米国家安全保障局(NSA)による個人情報収集プログラムが大きな論議を巻き起こしている。

 まず2013年6月6日、複数の海外メディアが、米Apple、米Google、米Facebook、米Microsoftなどが運営するネットサービスのサーバーにNSAが直接アクセスしてユーザーデータを収集していると報道。この取り組みは「PRISM」と呼ばれていると伝えた。さらに英Guardian紙は同じ6月6日、米国の外国情報監視裁判所(FISC)から米Verizonへの極秘命令を入手したという記事をオンライン版に掲載した。裁判所はこの命令で、国内および国際通話に関するすべての情報を継続的にNSAに提出するようVerizonに要請しているという。

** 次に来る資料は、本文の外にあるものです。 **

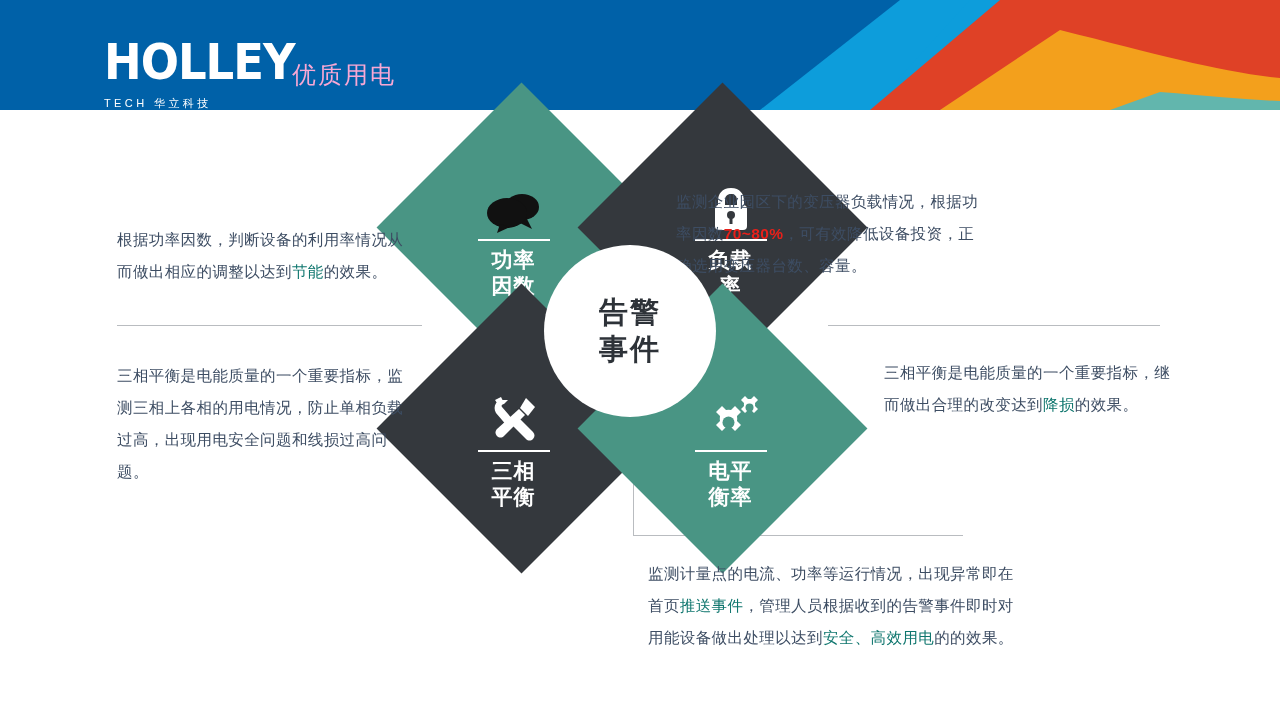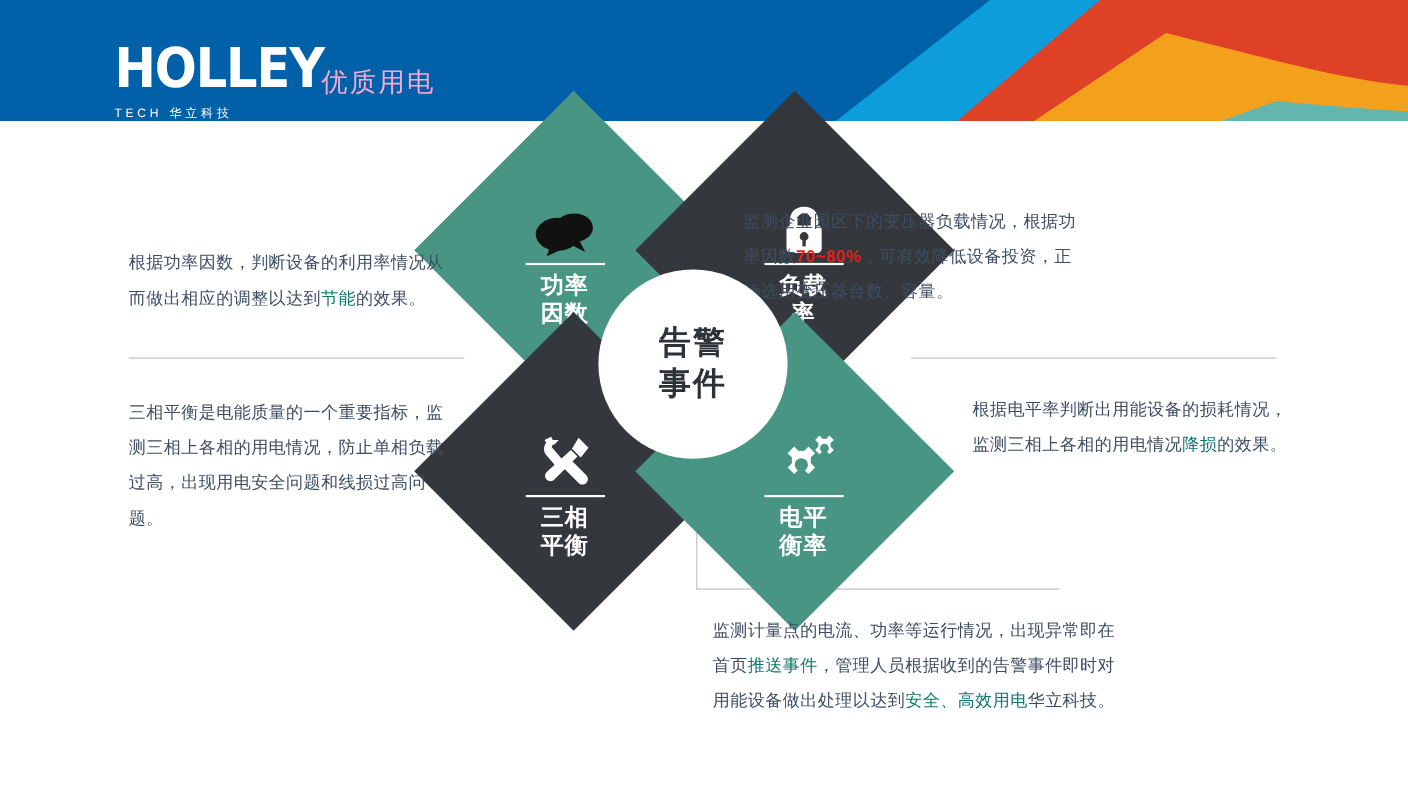--- a/index.html
+++ b/index.html
@@ -216,7 +216,7 @@
 <div class="note" id="note-pf"><span>根据功率因数，判断设备的利用率情况从而做出相应的调整以达到</span><span class="hl">节能</span><span>的效果。</span></div>
 <div class="note" id="note-bal"><span>三相平衡是电能质量的一个重要指标，监测三相上各相的用电情况，防止单相负载过高，出现用电安全问题和线损过高问题。</span></div>
 <div class="note" id="note-load"><span>监测企业园区下的变压器负载情况，根据功率因数</span><span class="hl-b">70~80%</span><span>，可有效降低设备投资，正确选用变压器台数、容量。</span></div>
-<div class="note" id="note-lvl"><span>根据电平率判断出用能设备的损耗情况，监测三相上各相的用电情况</span><span class="hl">降损</span><span>的效果。</span></div>
+<div class="note" id="note-lvl"><span>三相平衡是电能质量的一个重要指标，继而做出合理的改变达到</span><span class="hl">降损</span><span>的效果。</span></div>
 <div class="note" id="note-evt"><span>监测计量点的电流、功率等运行情况，出现异常即在首页</span><span class="hl">推送事件</span><span>，管理人员根据收到的告警事件即时对用能设备做出处理以达到</span><span class="hl">安全、高效用电</span><span>华立科技。</span></div>
 
 </body></html>

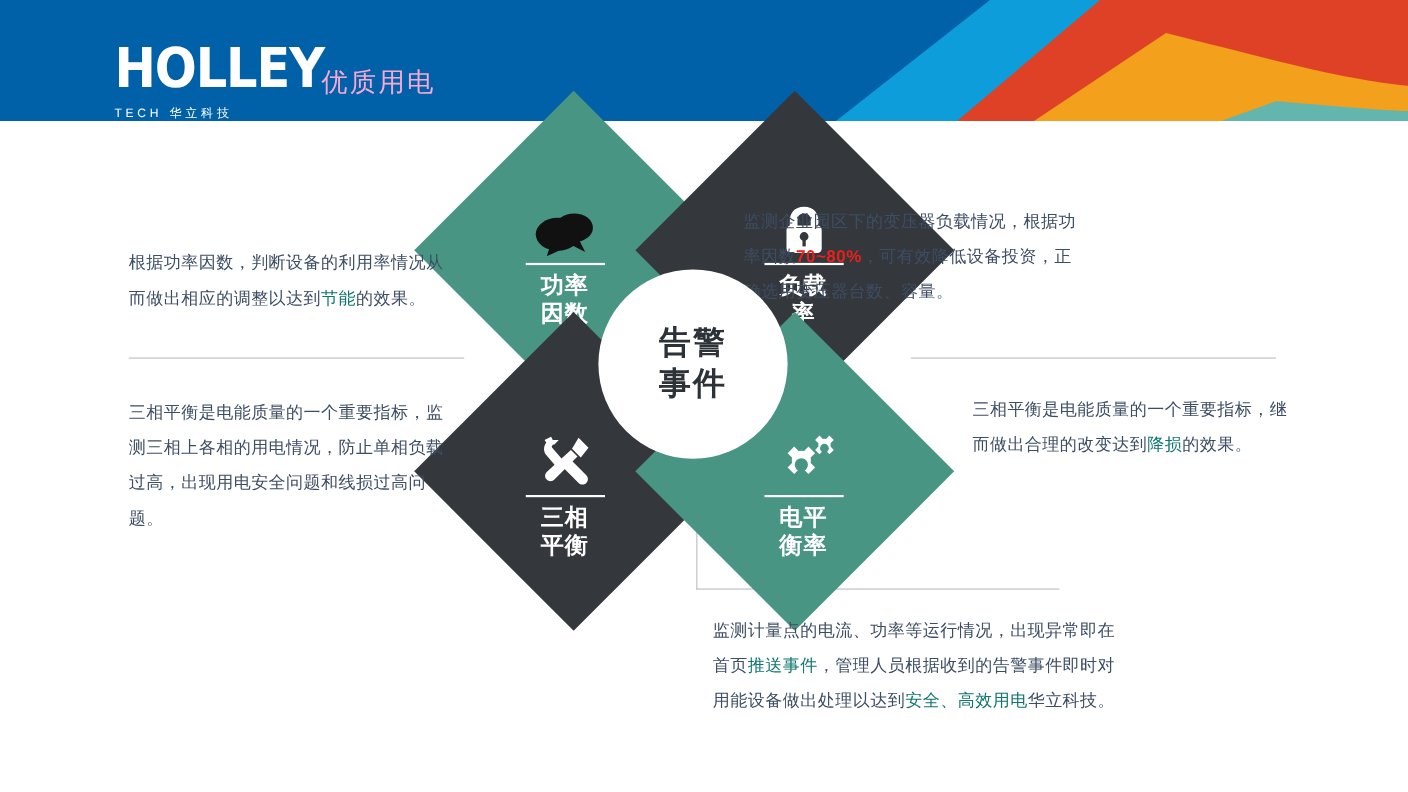--- a/index.html
+++ b/index.html
@@ -217,6 +217,6 @@
 <div class="note" id="note-bal"><span>三相平衡是电能质量的一个重要指标，监测三相上各相的用电情况，防止单相负载过高，出现用电安全问题和线损过高问题。</span></div>
 <div class="note" id="note-load"><span>监测企业园区下的变压器负载情况，根据功率因数</span><span class="hl-b">70~80%</span><span>，可有效降低设备投资，正确选用变压器台数、容量。</span></div>
 <div class="note" id="note-lvl"><span>三相平衡是电能质量的一个重要指标，继而做出合理的改变达到</span><span class="hl">降损</span><span>的效果。</span></div>
-<div class="note" id="note-evt"><span>监测计量点的电流、功率等运行情况，出现异常即在首页</span><span class="hl">推送事件</span><span>，管理人员根据收到的告警事件即时对用能设备做出处理以达到</span><span class="hl">安全、高效用电</span><span>华立科技。</span></div>
+<div class="note" id="note-evt"><span>监测计量点的电流、功率等运行情况，出现异常即在首页</span><span class="hl">推送事件</span><span>，管理人员根据收到的告警事件即时对用能设备做出处理以达到</span><span class="hl">安全、高效用电</span><span>的的效果。</span></div>
 
 </body></html>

 それ以来、NSAの個人情報収集プログラムについて、違法性の有無、自由に対する脅威かどうか、テロ対策の必要悪として認めるべきかなど、様々な面から論じられている。

リークした本人が実名でインタビューに登場

 6月中旬になると、NSAの情報収集の手口をリークした元CIA職員、エドワード・スノーデン氏が実名でインタビューに登場する。スノーデン氏はCIA退職後にNSAの外注契約職員として、NSAの個人情報収集プログラムに関わってきた。スノーデン氏によると、NSAは中国をはじめとする世界中で情報収集のためのハッキングを繰り返しており、米国内でも裁判所の令状無しに違法に通信を傍受しているという。

 NSAの情報収集活動はハリウッドのスパイ/アクション映画でも繰り返しネタになるなど、スノーデン氏のリーク以前からたびたび話題になってきた。最近では米Computerworldが、ボストンマラソン爆弾テロ事件の捜査で、NSAの通信記録システムが大きな役割を果たした可能性があると報じている。

米政府はテロ対策のために必要な活動と反論

 報道を受けて、人権団体などを中心に強い批判の声が上がっており、米Mozillaや電子フロンティア財団など80を超える企業や団体は、「米国政府による監視」の停止を求める署名を呼びかけるキャンペーン「StopWatching.Us」をスタートさせている。

 こうした批判に対して、NSAのジェームズ・R・クラッパー長官は6月8日、「最近掲載された記事により、誤った印象がもたれている」とする声明を発表した。声明によると、PRISMは「米政府が法で認められた権限により、裁判所の監督下で、電子通信サーヴィスプロヴァイダーから米国外の諜報情報を収集するのを促進するために利用される、米政府内のコンピューターシステム」であり、情報収集の対象は基本的に米国外にいる「非米国人」に限られるという。

 続く6月15日には米上院の情報委員会が、NSAの情報収集プログラムによって米国と世界20カ国以上で数十に及ぶテロを阻止できたとして、その重要性を強調する報告書を公開した。